Generate some validation videos random, download them from the server and then use them to visualize the results.


In [1]:
import random
import os
import numpy as np
from work.dataset.activitynet import ActivityNetDataset

dataset = ActivityNetDataset(
    videos_path='../dataset/videos.json',
    labels_path='../dataset/labels.txt'
)
videos = dataset.get_subset_videos('validation')
videos = random.sample(videos, 8)

examples = []
for v in videos:
    file_dir = os.path.join('../downloads/features/', v.features_file_name)
    if not os.path.isfile(file_dir):
        os.system('scp imatge:~/work/datasets/ActivityNet/v1.3/features/{} ../downloads/features/'.format(v.features_file_name))
    features = np.load(file_dir)
    examples.append((v, features))

Load the trained model with its weigths


In [2]:
from keras.layers import Input, BatchNormalization, LSTM, TimeDistributed, Dense, merge
from keras.models import Model

input_features = Input(batch_shape=(1, 1, 4096,), name='features')
input_normalized = BatchNormalization()(input_features)
previous_output = Input(batch_shape=(1, 1, 202,), name='prev_output')
merging = merge([input_normalized, previous_output], mode='concat', concat_axis=-1)
lstm1 = LSTM(512, return_sequences=True, stateful=True, name='lstm1')(merging)
lstm2 = LSTM(512, return_sequences=True, stateful=True, name='lstm2')(lstm1)
output = TimeDistributed(Dense(201, activation='softmax'), name='fc')(lstm2)
model = Model(input=[input_features, previous_output], output=output)

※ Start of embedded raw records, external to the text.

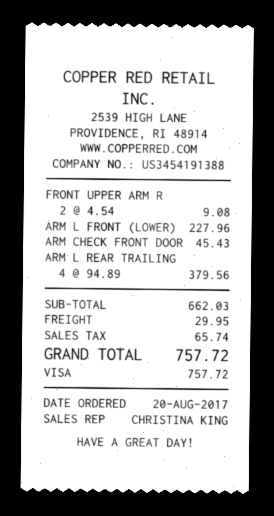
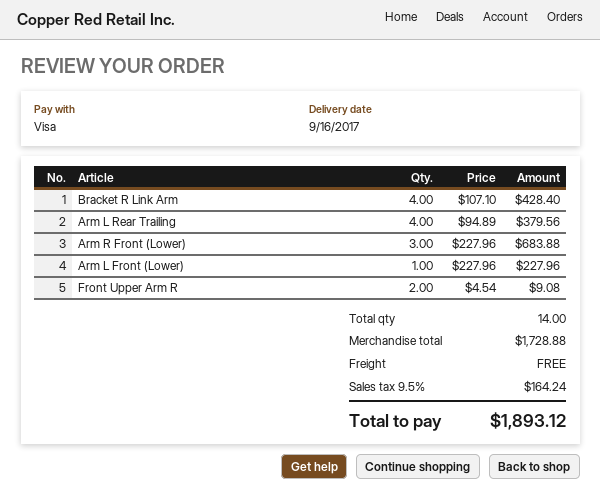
ARM CHECK FRONT DOOR: 1 x 45.43 = 45.43 -> none
Bracket R Link Arm: none -> 4 x 107.10 = 428.40
Arm R Front (Lower): none -> 3 x 227.96 = 683.88
subtotal: 662.03 -> 1728.88
shipping: 29.95 -> 0.00
tax: 65.74 -> 164.24
total: 757.72 -> 1893.12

model.load_weights('../work/scripts/training/lstm_activity_classification_feedback/model_snapshot/lstm_activity_classification_feedback_02_e100.hdf5')
model.summary()
model.compile(loss='categorical_crossentropy', optimizer='rmsprop')


Using Theano backend.
____________________________________________________________________________________________________
Layer (type)                       Output Shape        Param #     Connected to                     
====================================================================================================
features (InputLayer)              (1, 1, 4096)        0                                            
____________________________________________________________________________________________________
batchnormalization_1 (BatchNormaliz(1, 1, 4096)        8192        features[0][0]                   
____________________________________________________________________________________________________
prev_output (InputLayer)           (1, 1, 202)         0                                            
____________________________________________________________________________________________________
merge_1 (Merge)                    (1, 1, 4298)        0           batchnormalization_1[0][0]       
                                                                   prev_output[0][0]                
____________________________________________________________________________________________________
lstm1 (LSTM)                       (1, 1, 512)         9852928     merge_1[0][0]                    
____________________________________________________________________________________________________
lstm2 (LSTM)                       (1, 1, 512)         2099200     lstm1[0][0]                      
____________________________________________________________________________________________________
fc (TimeDistributed)               (1, 1, 201)         103113      lstm2[0][0]                      
====================================================================================================
Total params: 12063433
____________________________________________________________________________________________________

Extract the predictions for each video and print the scoring


In [3]:
predictions = []
for v, features in examples:
    nb_instances = features.shape[0]
    X = features.reshape((nb_instances, 1, 4096))
    
    prediction = np.zeros((nb_instances, 201))
    X_prev_output = np.zeros((1, 202))
    X_prev_output[0,201] = 1
    model.reset_states()
    for i in range(nb_instances):
        X_features = X[i,:,:].reshape(1, 1, 4096)
        X_prev_output = X_prev_output.reshape(1, 1, 202)
        next_output = model.predict_on_batch(
            {'features': X_features,
            'prev_output': X_prev_output}
        )
        prediction[i,:] = next_output[0,:]
        X_prev_output = np.zeros((1, 202))
        X_prev_output[0,:201] = next_output[0,:]
    class_prediction = np.argmax(prediction, axis=1)
    predictions.append((v, prediction, class_prediction))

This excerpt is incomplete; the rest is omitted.